START THE RECORDS
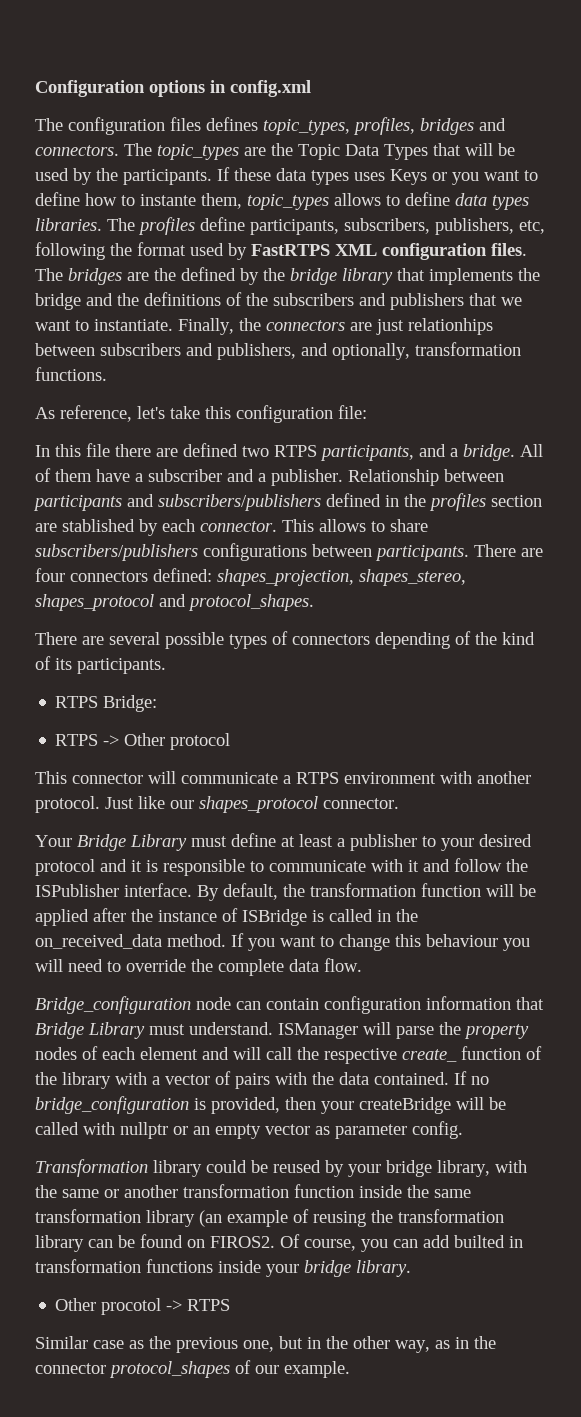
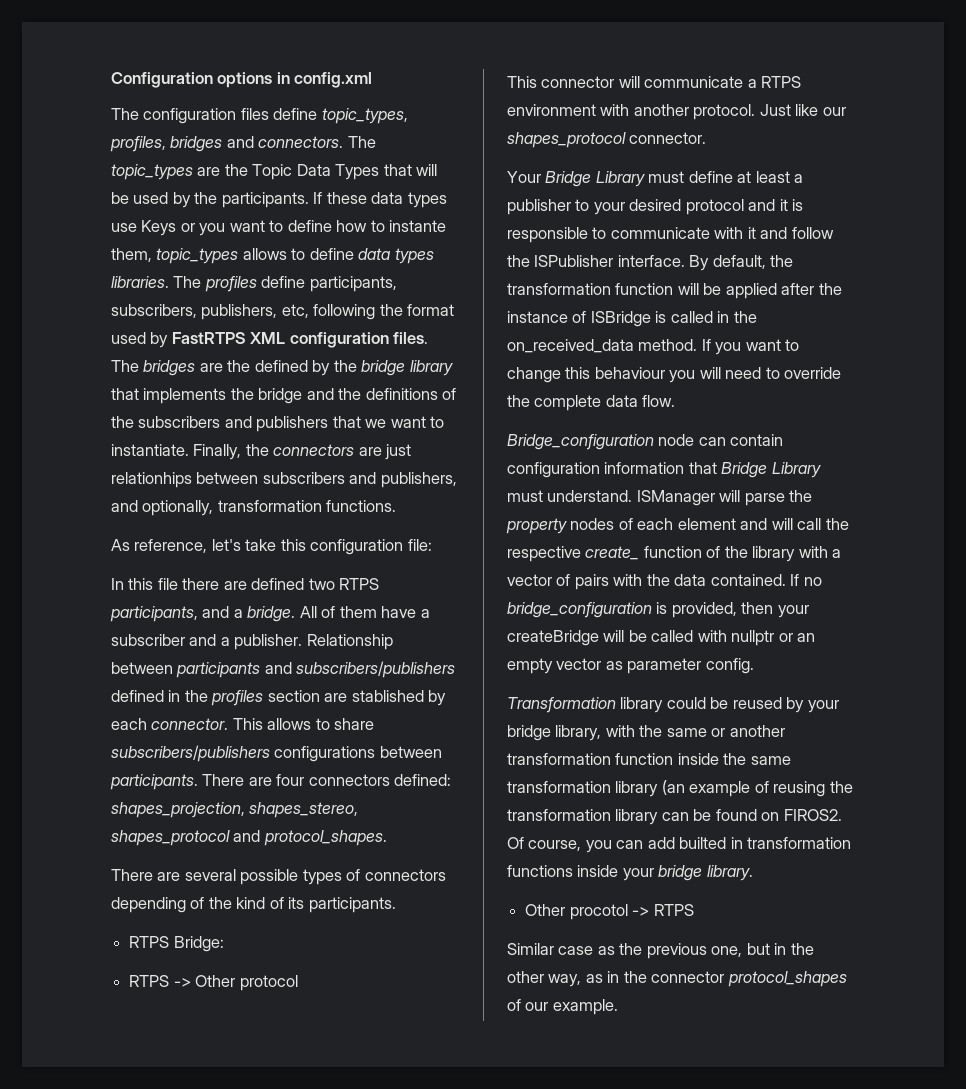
- The configuration files defines topic_types, profiles, bridges and connectors.
+ The configuration files define topic_types, profiles, bridges and connectors.
- If these data types uses Keys or you want to define how to instante them, topic_types allows to define data types libraries.
+ If these data types use Keys or you want to define how to instante them, topic_types allows to define data types libraries.

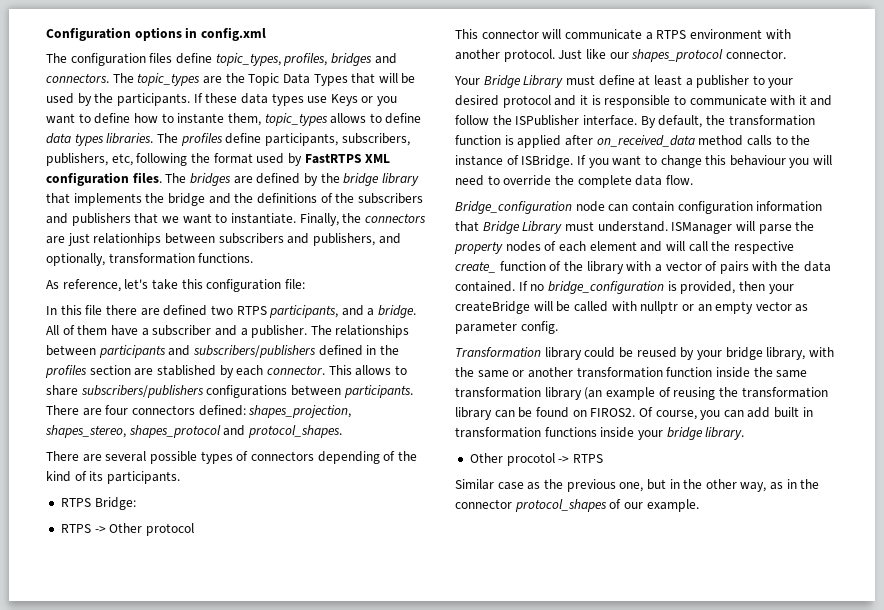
- The bridges are the defined by the bridge library that implements the bridge and the definitions of the subscribers and publishers that we want to instantiate.
+ The bridges are defined by the bridge library that implements the bridge and the definitions of the subscribers and publishers that we want to instantiate.
- Relationship between participants and subscribers/publishers defined in the profiles section are stablished by each connector.
+ The relationships between participants and subscribers/publishers defined in the profiles section are stablished by each connector.
- By default, the transformation function will be applied after the instance of ISBridge is called in the on_received_data method.
+ By default, the transformation function is applied after on_received_data method calls to the instance of ISBridge.
- Of course, you can add builted in transformation functions inside your bridge library.
+ Of course, you can add built in transformation functions inside your bridge library.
END THE RECORDS
**ABOUT THIS TASK**
Transcribe the lines above exactly, setting aside any picture among them.

**RESPONSE**
- The configuration files defines topic_types, profiles, bridges and connectors.
+ The configuration files define topic_types, profiles, bridges and connectors.
- If these data types uses Keys or you want to define how to instante them, topic_types allows to define data types libraries.
+ If these data types use Keys or you want to define how to instante them, topic_types allows to define data types libraries.

- The bridges are the defined by the bridge library that implements the bridge and the definitions of the subscribers and publishers that we want to instantiate.
+ The bridges are defined by the bridge library that implements the bridge and the definitions of the subscribers and publishers that we want to instantiate.
- Relationship between participants and subscribers/publishers defined in the profiles section are stablished by each connector.
+ The relationships between participants and subscribers/publishers defined in the profiles section are stablished by each connector.
- By default, the transformation function will be applied after the instance of ISBridge is called in the on_received_data method.
+ By default, the transformation function is applied after on_received_data method calls to the instance of ISBridge.
- Of course, you can add builted in transformation functions inside your bridge library.
+ Of course, you can add built in transformation functions inside your bridge library.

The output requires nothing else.